• **Problem**
The required output is the line containing "[349,79,541,90] Ubuntu 5.4.1-2ubuntu1~14.04" and every line after it, transcribed exactly through the end of the data below.

*** Records provided ***

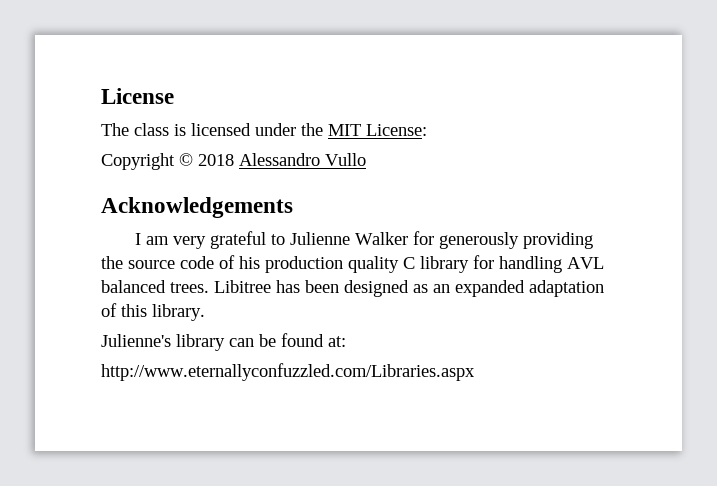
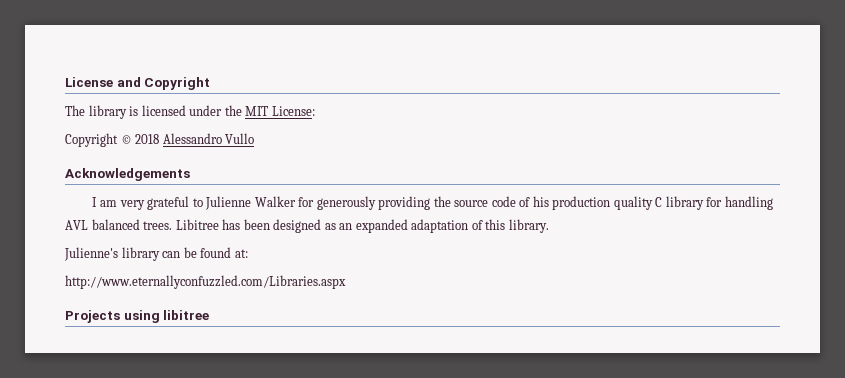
(174, 96) none -> [116,77,211,90] and Copyright
[134,123,169,136] class -> [88,105,127,119] library
(475, 372) none -> [65,310,210,323] // Projects using libitree

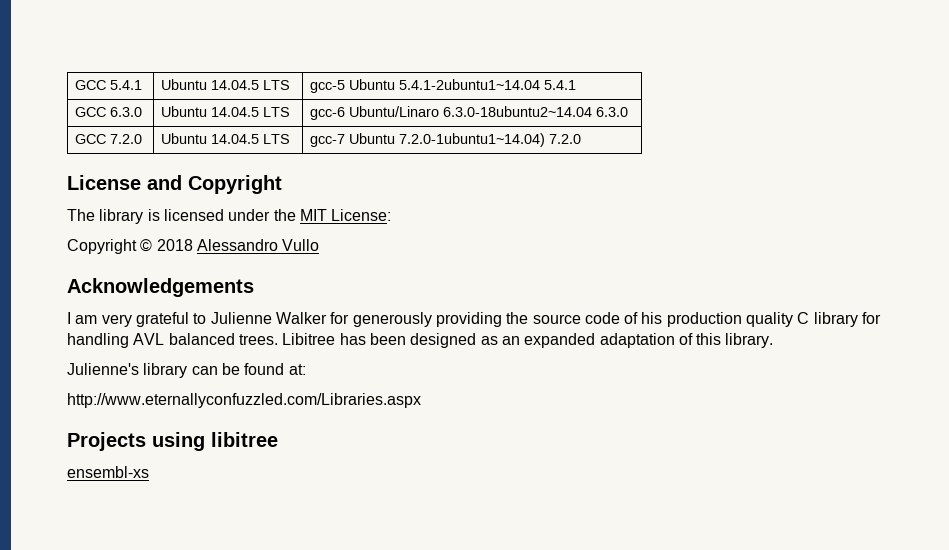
(65, 82) none -> [75,80,143,90] [161,79,291,90] [310,79,577,93] [75,107,143,117] [161,106,291,117] [310,106,629,120] [75,134,143,144] [161,133,291,144] [310,133,582,147] GCC 5.4.1 | Ubuntu 14.04.5 LTS | gcc-5 Ubuntu 5.4.1-2ubuntu1~14.04 5.4.1 // GCC 6.3.0 | Ubuntu 14.04.5 LTS | gcc-6 Ubuntu/Linaro 6.3.0-18ubuntu2~14.04 6.3.0 // GCC 7.2.0 | Ubuntu 14.04.5 LTS | gcc-7 Ubuntu 7.2.0-1ubuntu1~14.04) 7.2.0 //
(210, 315) none -> [67,466,149,478] // ensembl-xs

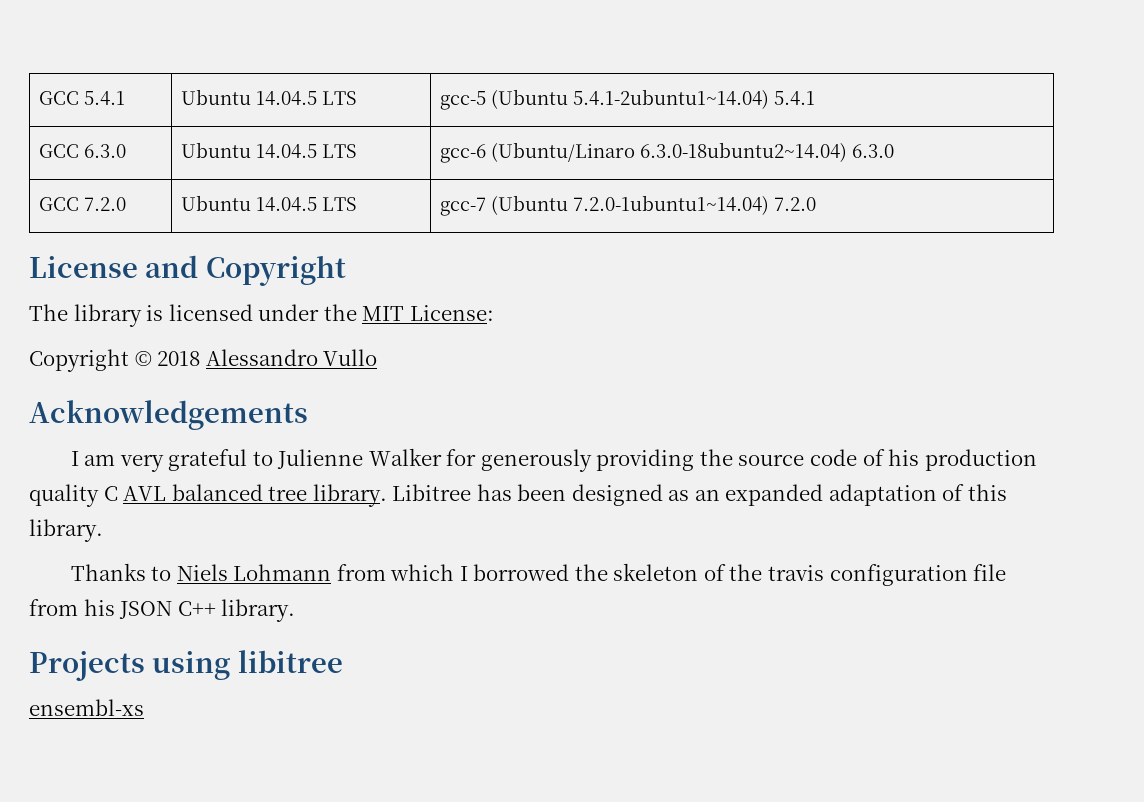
[349,79,541,90] Ubuntu 5.4.1-2ubuntu1~14.04 -> [491,89,770,109] (Ubuntu 5.4.1-2ubuntu1~14.04)
[349,106,593,117] Ubuntu/Linaro 6.3.0-18ubuntu2~14.04 -> [491,142,848,162] (Ubuntu/Linaro 6.3.0-18ubuntu2~14.04)
[349,133,396,144] Ubuntu -> [491,195,569,215] (Ubuntu
[813,312,882,327] [67,333,278,348] library for handling AVL balanced trees. -> [123,484,387,507] AVL balanced tree library.
[67,363,306,378] [67,393,421,408] Julienne's library can be found at: // http://www.eternallyconfuzzled.com/Libraries.aspx -> [70,563,1007,586] [29,599,296,622] Thanks to Niels Lohmann from which I borrowed the skeleton of the travis configuration file from his JSON C++ library.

*** End of Records provided ***

• **Response**
[349,79,541,90] Ubuntu 5.4.1-2ubuntu1~14.04 -> [491,89,770,109] (Ubuntu 5.4.1-2ubuntu1~14.04)
[349,106,593,117] Ubuntu/Linaro 6.3.0-18ubuntu2~14.04 -> [491,142,848,162] (Ubuntu/Linaro 6.3.0-18ubuntu2~14.04)
[349,133,396,144] Ubuntu -> [491,195,569,215] (Ubuntu
[813,312,882,327] [67,333,278,348] library for handling AVL balanced trees. -> [123,484,387,507] AVL balanced tree library.
[67,363,306,378] [67,393,421,408] Julienne's library can be found at: // http://www.eternallyconfuzzled.com/Libraries.aspx -> [70,563,1007,586] [29,599,296,622] Thanks to Niels Lohmann from which I borrowed the skeleton of the travis configuration file from his JSON C++ library.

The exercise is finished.